Using the material below, print the line that contains "[100,687,656,705] // For", the line that contains "(750, 151) // -> (563, 57) none", and every line in between, exactly and nothing else.
(Beginning of Source data)
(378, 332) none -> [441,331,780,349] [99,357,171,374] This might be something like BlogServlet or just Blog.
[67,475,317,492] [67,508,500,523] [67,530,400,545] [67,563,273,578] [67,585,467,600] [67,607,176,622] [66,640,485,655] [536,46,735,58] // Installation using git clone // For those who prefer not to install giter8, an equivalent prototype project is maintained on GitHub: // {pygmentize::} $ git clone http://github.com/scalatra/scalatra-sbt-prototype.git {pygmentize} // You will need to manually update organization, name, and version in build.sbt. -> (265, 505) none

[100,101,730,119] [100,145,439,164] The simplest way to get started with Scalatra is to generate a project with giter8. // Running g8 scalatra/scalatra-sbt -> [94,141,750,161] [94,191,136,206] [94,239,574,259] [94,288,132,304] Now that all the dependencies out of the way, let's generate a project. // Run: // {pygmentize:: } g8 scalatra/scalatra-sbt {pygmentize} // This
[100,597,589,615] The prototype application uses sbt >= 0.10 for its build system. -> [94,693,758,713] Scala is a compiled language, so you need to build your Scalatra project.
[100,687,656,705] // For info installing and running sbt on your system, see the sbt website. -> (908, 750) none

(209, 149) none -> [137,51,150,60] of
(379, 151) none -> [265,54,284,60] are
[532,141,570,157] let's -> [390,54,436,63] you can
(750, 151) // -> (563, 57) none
(End of Source data)
(Beginning of Source data)
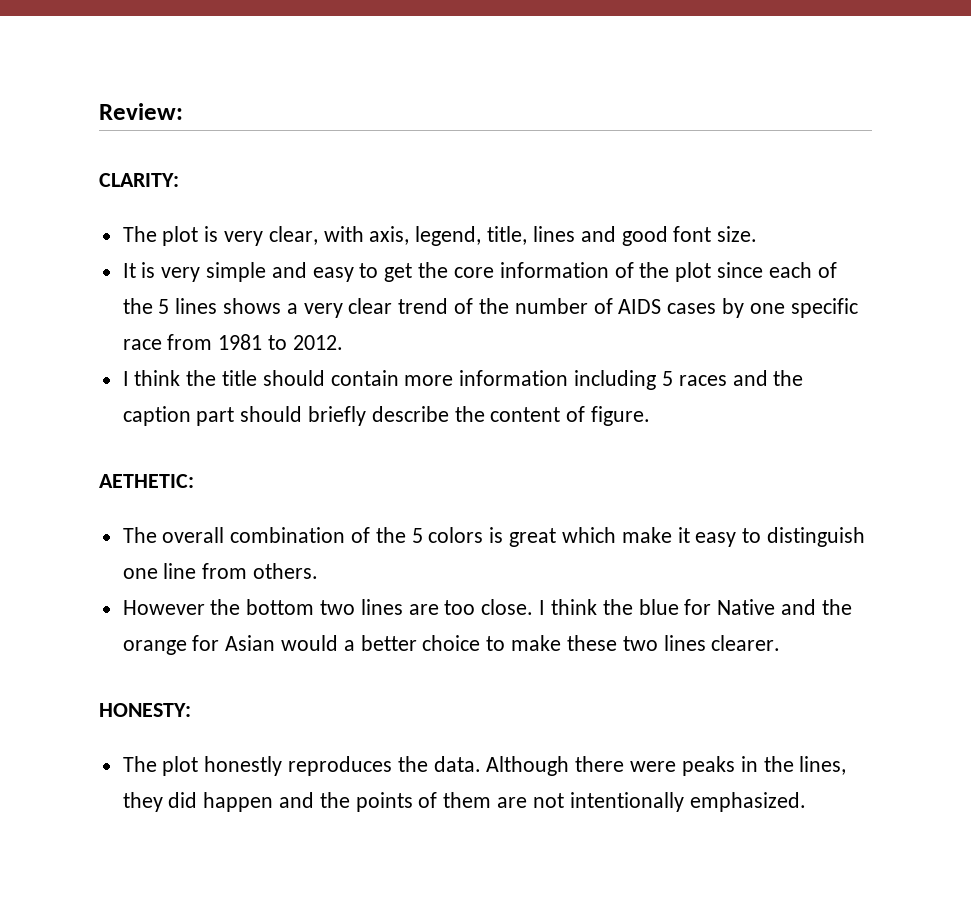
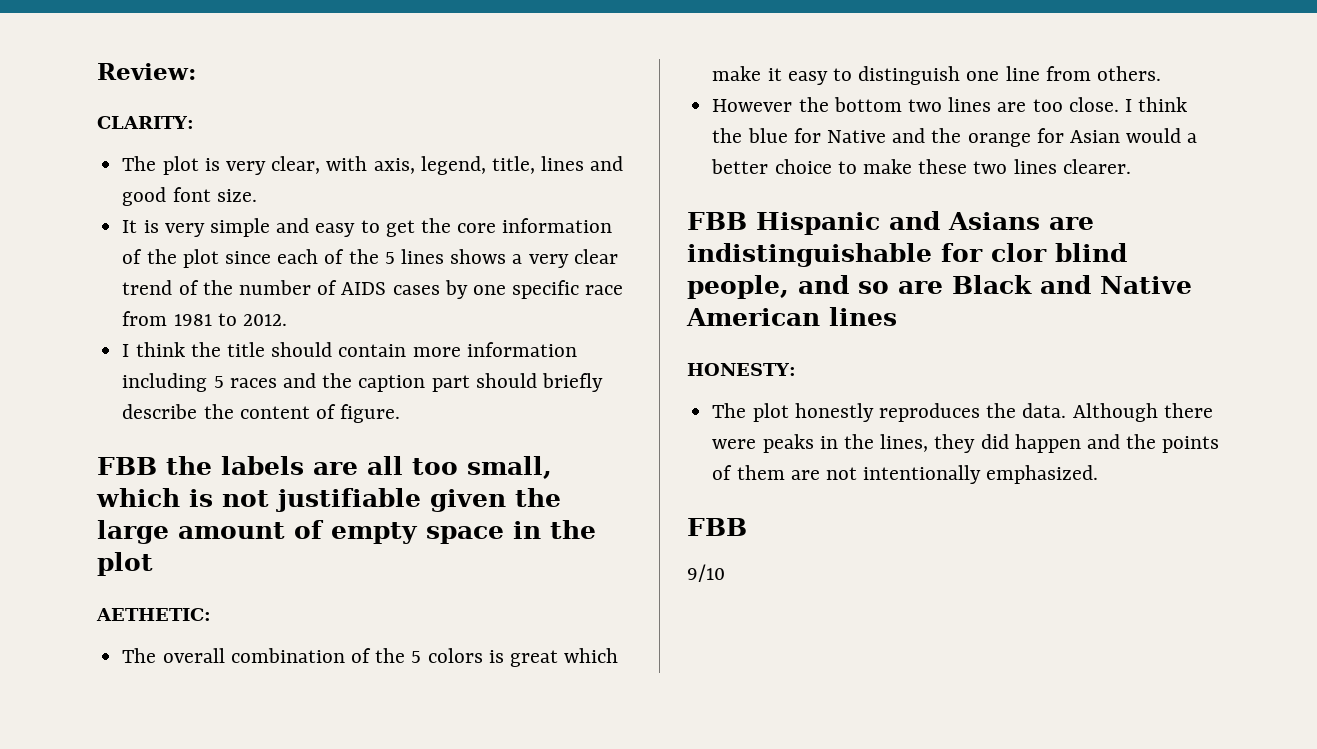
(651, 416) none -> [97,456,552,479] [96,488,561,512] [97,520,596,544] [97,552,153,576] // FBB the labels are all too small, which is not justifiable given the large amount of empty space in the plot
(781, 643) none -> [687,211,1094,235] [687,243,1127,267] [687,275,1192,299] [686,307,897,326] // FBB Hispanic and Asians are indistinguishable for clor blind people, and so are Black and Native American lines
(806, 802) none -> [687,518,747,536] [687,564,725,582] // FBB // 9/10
(End of Source data)
**Response to the task:**
[100,687,656,705] // For info installing and running sbt on your system, see the sbt website. -> (908, 750) none

(209, 149) none -> [137,51,150,60] of
(379, 151) none -> [265,54,284,60] are
[532,141,570,157] let's -> [390,54,436,63] you can
(750, 151) // -> (563, 57) none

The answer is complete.